§ **Task prompt**: Search the entries for the word "Sébastien" and pull out each line that has it.
#####
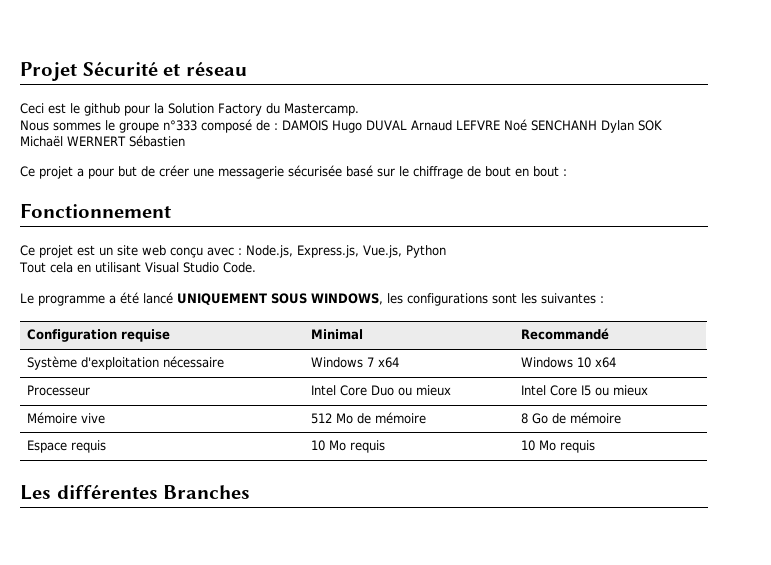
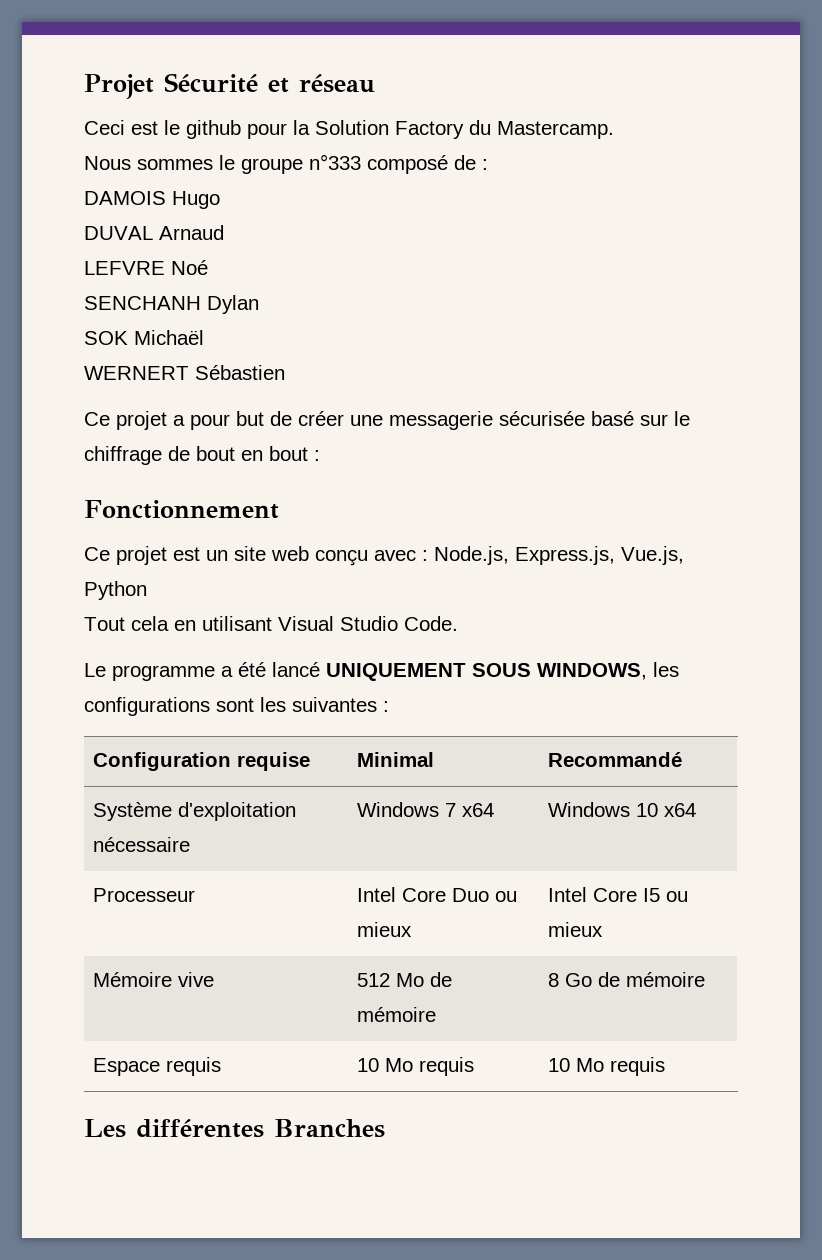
- Nous sommes le groupe n°333 composé de : DAMOIS Hugo DUVAL Arnaud LEFVRE Noé SENCHANH Dylan SOK Michaël WERNERT Sébastien
+ Nous sommes le groupe n°333 composé de :
+ DAMOIS Hugo
+ DUVAL Arnaud
+ LEFVRE Noé
+ SENCHANH Dylan
+ SOK Michaël
+ WERNERT Sébastien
#####
§ **Output below**:
- Nous sommes le groupe n°333 composé de : DAMOIS Hugo DUVAL Arnaud LEFVRE Noé SENCHANH Dylan SOK Michaël WERNERT Sébastien
+ WERNERT Sébastien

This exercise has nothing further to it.